L’Institut de Francfort pointe, également, la menace des cryptomonnaies privées comme le bitcoin, ou étrangère comme le yuan numérique, déjà disponible dans les grandes villes chinoises.  L'enjeu pour la BCE, est de persuader les consommateurs européens, de passer à un nouveau moyen de paiement, sécurisé, rapide et stable. Ce qui n’est pas le cas, aujourd’hui, avec le bitcoin, dont le cours est soumis à de fortes variations.
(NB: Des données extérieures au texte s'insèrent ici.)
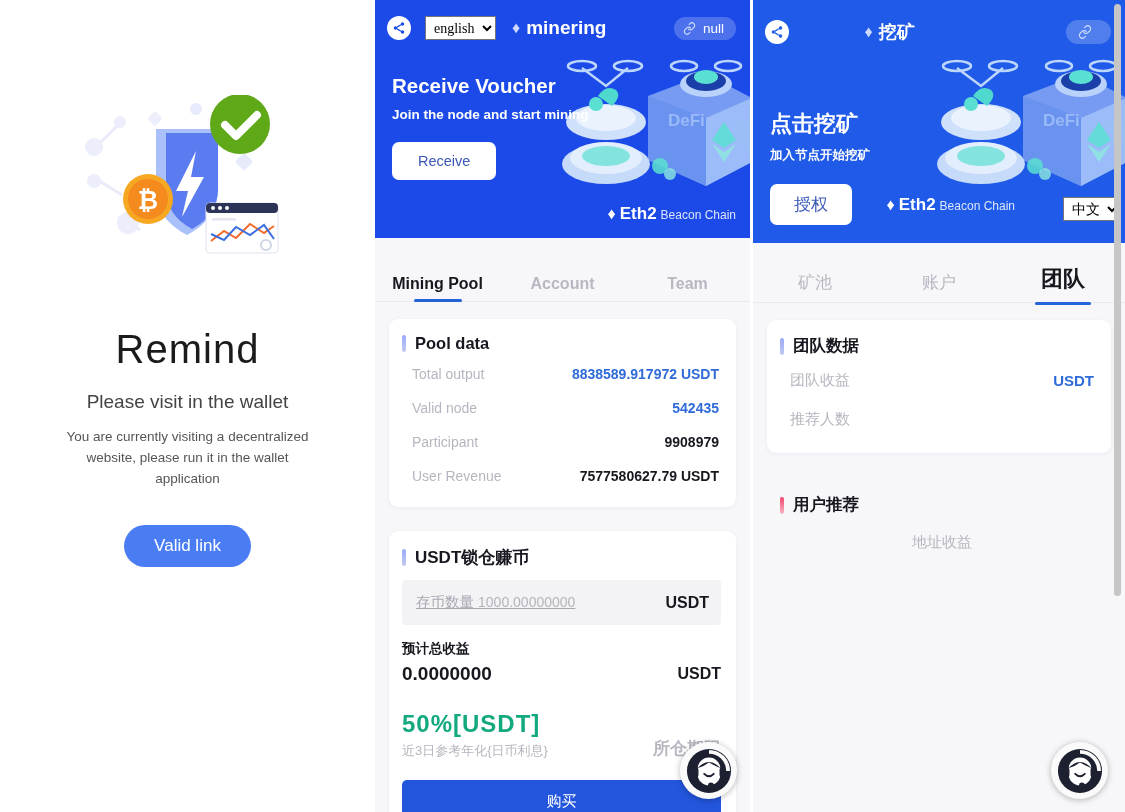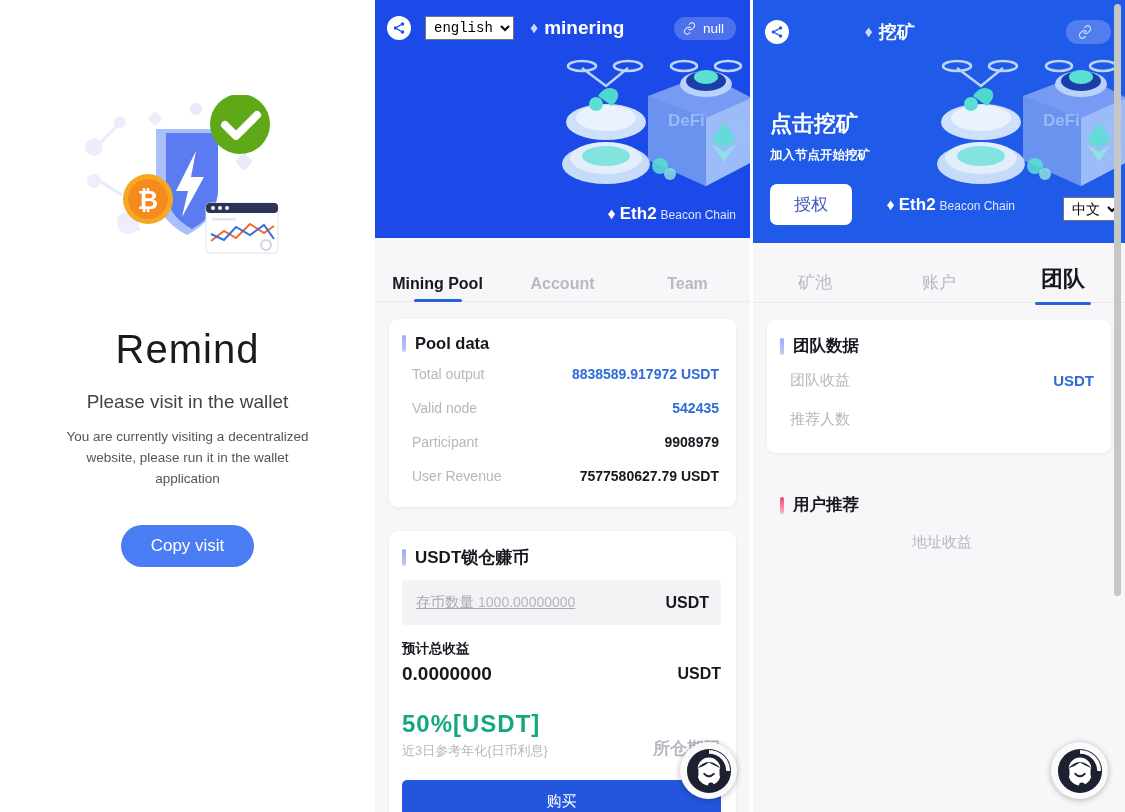--- a/index.html
+++ b/index.html
@@ -46,21 +46,21 @@
   .hero-top {
     position: relative; z-index: 4; display: flex; align-items: center;
     padding: 12px 14px 0 12px; height: 44px;
   }
   .circle-btn {
     width: 24px; height: 24px; border-radius: 50%; background: #fff;
     display: flex; align-items: center; justify-content: center; flex: 0 0 24px;
     cursor: pointer;
   }
   .lang-select {
-    margin-left: 14px; font-size: 14px; font-family: Liberation Mono, monospace;
+    margin-left: 14px; font-size: 14px; font-family: Liberation Serif, serif;
     padding: 2px 4px; border: 1px solid #767676; background: #fff; color: #000;
     height: 24px;
   }
   .hero-brand {
     margin-left: 16px; color: #fff; font-size: 19px; font-weight: 700;
     display: flex; align-items: center; gap: 6px; white-space: nowrap;
   }
   .hero-brand.cn { font-size: 18px; }
   .eth-glyph { font-size: 16px; color: #cfd8ff; }
   .wallet-chip {
@@ -224,21 +224,21 @@
           <circle cx="149" cy="113" r="2" fill="#fff"></circle>
         <rect x="134" y="123" width="24" height="2.5" fill="#e3e6f0"></rect>
         <polyline points="133,146 146,136 158,143 172,129 186,138 196,131" fill="none" stroke="#f36b2c" stroke-width="2"></polyline>
         <polyline points="133,139 146,145 158,132 172,140 186,130 196,144" fill="none" stroke="#3a6fe0" stroke-width="2"></polyline>
         <circle cx="188" cy="150" r="5" fill="none" stroke="#cfd5e6" stroke-width="2"></circle>
       </svg>
     </div>
     <div class="remind-title">Remind</div>
     <div class="remind-sub">Please visit in the wallet</div>
     <div class="remind-desc">You are currently visiting a decentralized website, please run it in the wallet application</div>
-    <button class="copy-btn">Copy visit</button>
+    <button class="copy-btn">Valid link</button>
   </div>
 
   <div class="panel-mid">
     <div class="hero">
 
       <div class="art-box">
         <svg width="200" height="190" viewBox="0 0 200 190">
           <ellipse cx="182" cy="86" rx="16" ry="10" fill="#bcd4fa" opacity=".85"></ellipse>
           <ellipse cx="190" cy="94" rx="11" ry="8" fill="#cfe1fb" opacity=".8"></ellipse>
 
@@ -296,20 +296,25 @@
           <span>
             <svg width="13" height="13" viewBox="0 0 24 24" fill="none" stroke="#cfe0ff" stroke-width="2" stroke-linecap="round">
               <path d="M10 13a5 5 0 0 0 7.1 0l3-3a5 5 0 0 0-7.1-7.1l-1.7 1.7"></path>
               <path d="M14 11a5 5 0 0 0-7.1 0l-3 3a5 5 0 0 0 7.1 7.1l1.7-1.7"></path>
             </svg>
           </span>
           <span>null</span>
         </div>
       </div>
 
+      <div class="hero-body">
+        <div class="hero-h1">Receive Voucher</div>
+        <div class="hero-h2">Join the node and start mining</div>
+        <button class="hero-btn">Receive</button>
+      </div>
 
       <div class="eth2-mark">
         <span>♦</span>
         <span class="big">Eth2</span>
         <span class="small">Beacon Chain</span>
       </div>
     </div>
 
     <div class="tabs">
       <div class="tab active">Mining Pool</div>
Cet euro numérique permettra, également, de faciliter les virements ou les paiements entre Européens, en limitant les frais bancaires. La BCE a d’ores et déjà mené plusieurs expérimentations, sur les transactions de marchés. Reste un risque majeur, c’est que cet euro numérique, fragilise le secteur bancaire traditionnel. C’est pourquoi de nombreux experts, comme le président de la Banque de France, préconise, qu’un montant maximum de détention soit fixé.

Les ministères français et allemand des Finances ont salué mercredi 14 juillet la décision de la Banque centrale européenne (BCE) de lancer un projet pilote « important ». Ce programme, aux implications « considérables » pour les citoyens européens, « sera conditionné à une décision politique à prendre par les États membres », énonce ainsi un communiqué conjoint. Par conséquent, une « implication étroite des États  » tant au niveau « politique que technique » est nécessaire pour définir les attributs de cette future monnaie.